__What is expected__:
From the material below, return every line that includes "none".

__Exercise materials__:
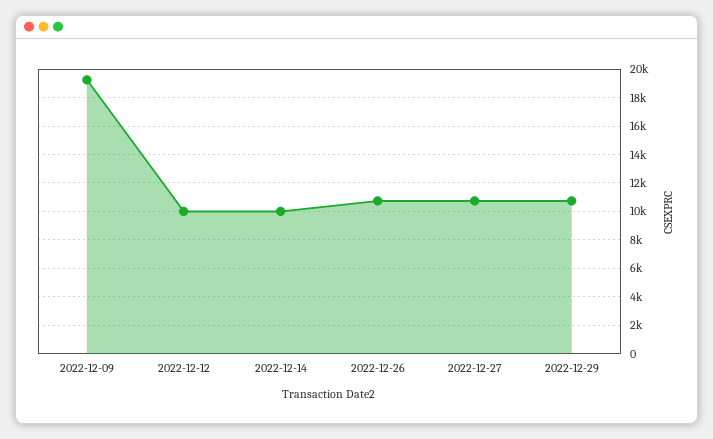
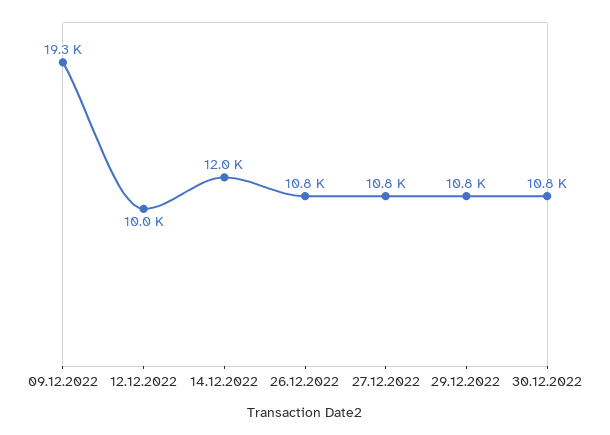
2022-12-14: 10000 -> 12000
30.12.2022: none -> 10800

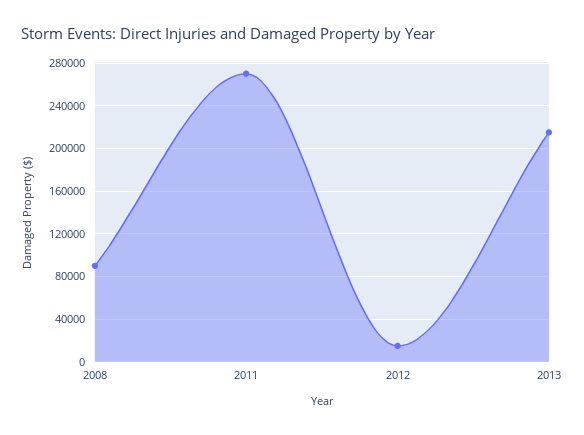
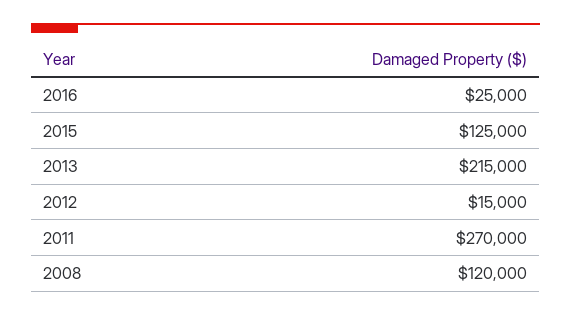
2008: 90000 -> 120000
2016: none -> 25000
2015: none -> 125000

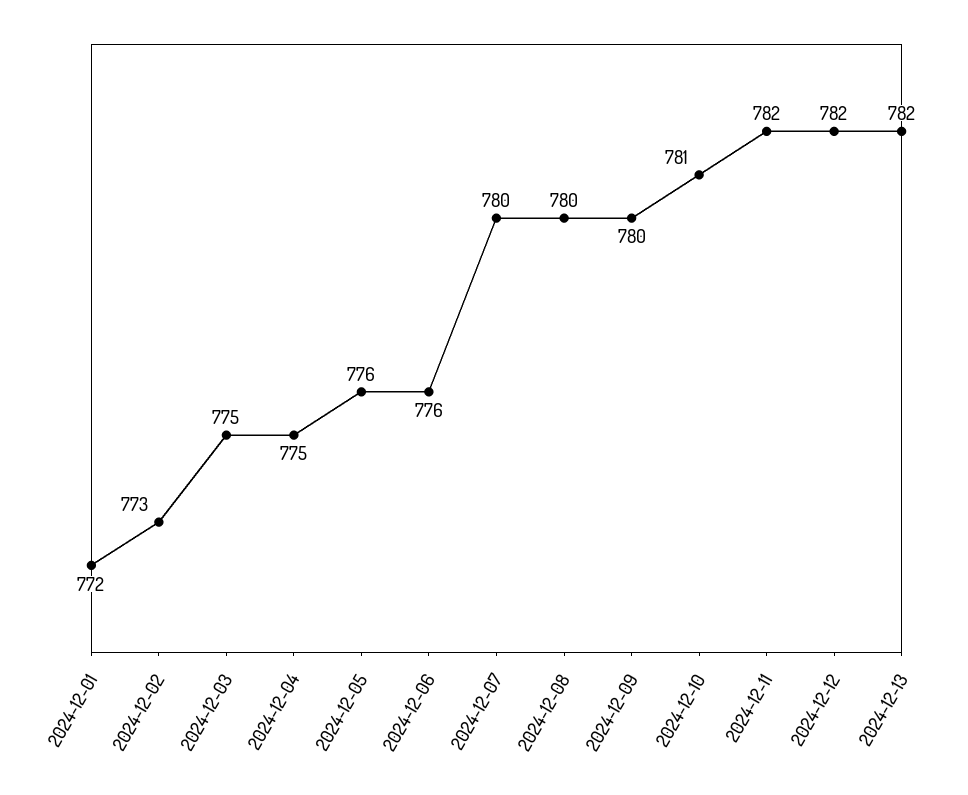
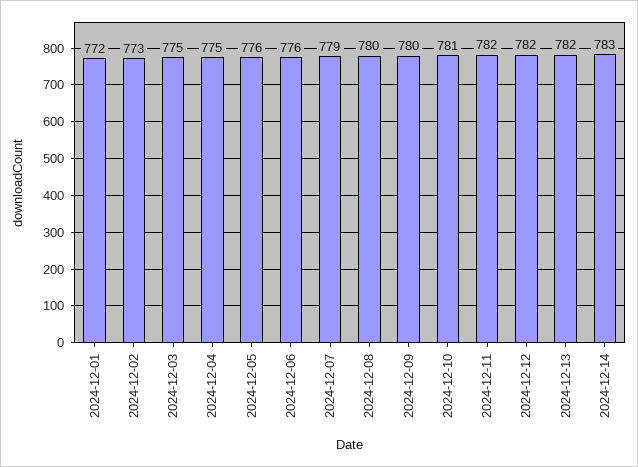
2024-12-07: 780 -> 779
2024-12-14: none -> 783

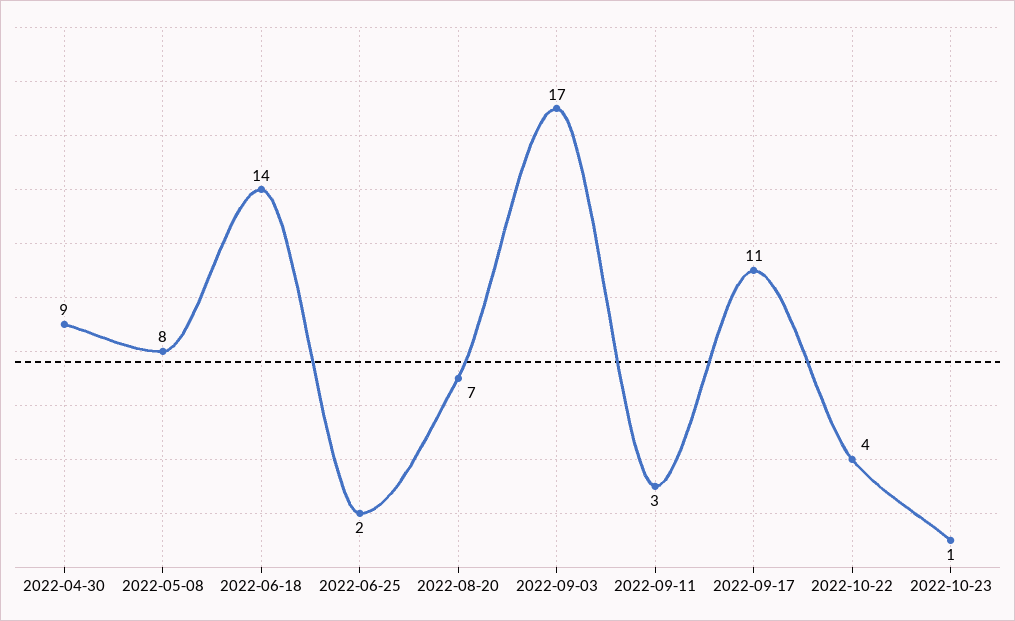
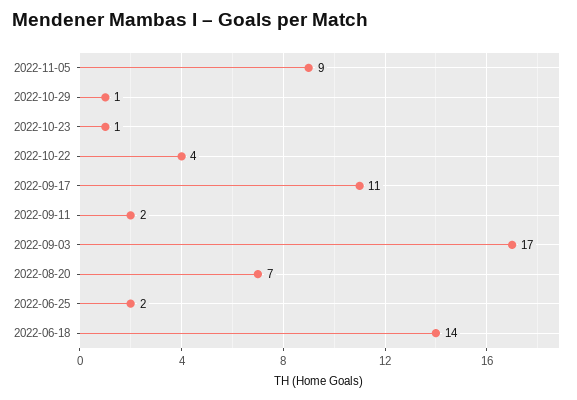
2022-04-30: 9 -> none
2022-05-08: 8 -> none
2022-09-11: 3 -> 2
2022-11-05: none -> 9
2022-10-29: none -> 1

...

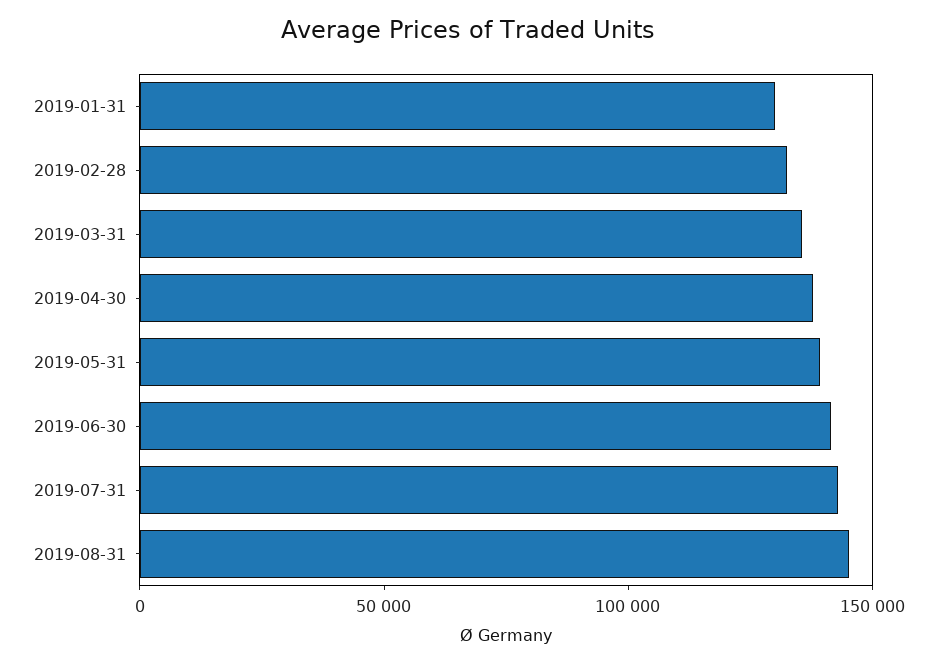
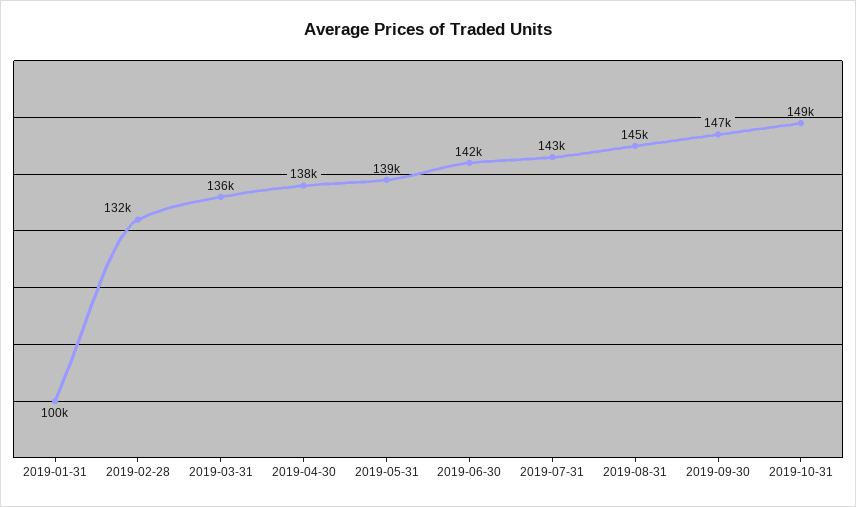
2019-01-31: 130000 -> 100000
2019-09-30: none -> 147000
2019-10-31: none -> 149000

__Response to the task__:
30.12.2022: none -> 10800
2016: none -> 25000
2015: none -> 125000
2024-12-14: none -> 783
2022-04-30: 9 -> none
2022-05-08: 8 -> none
2022-11-05: none -> 9
2022-10-29: none -> 1
2019-09-30: none -> 147000
2019-10-31: none -> 149000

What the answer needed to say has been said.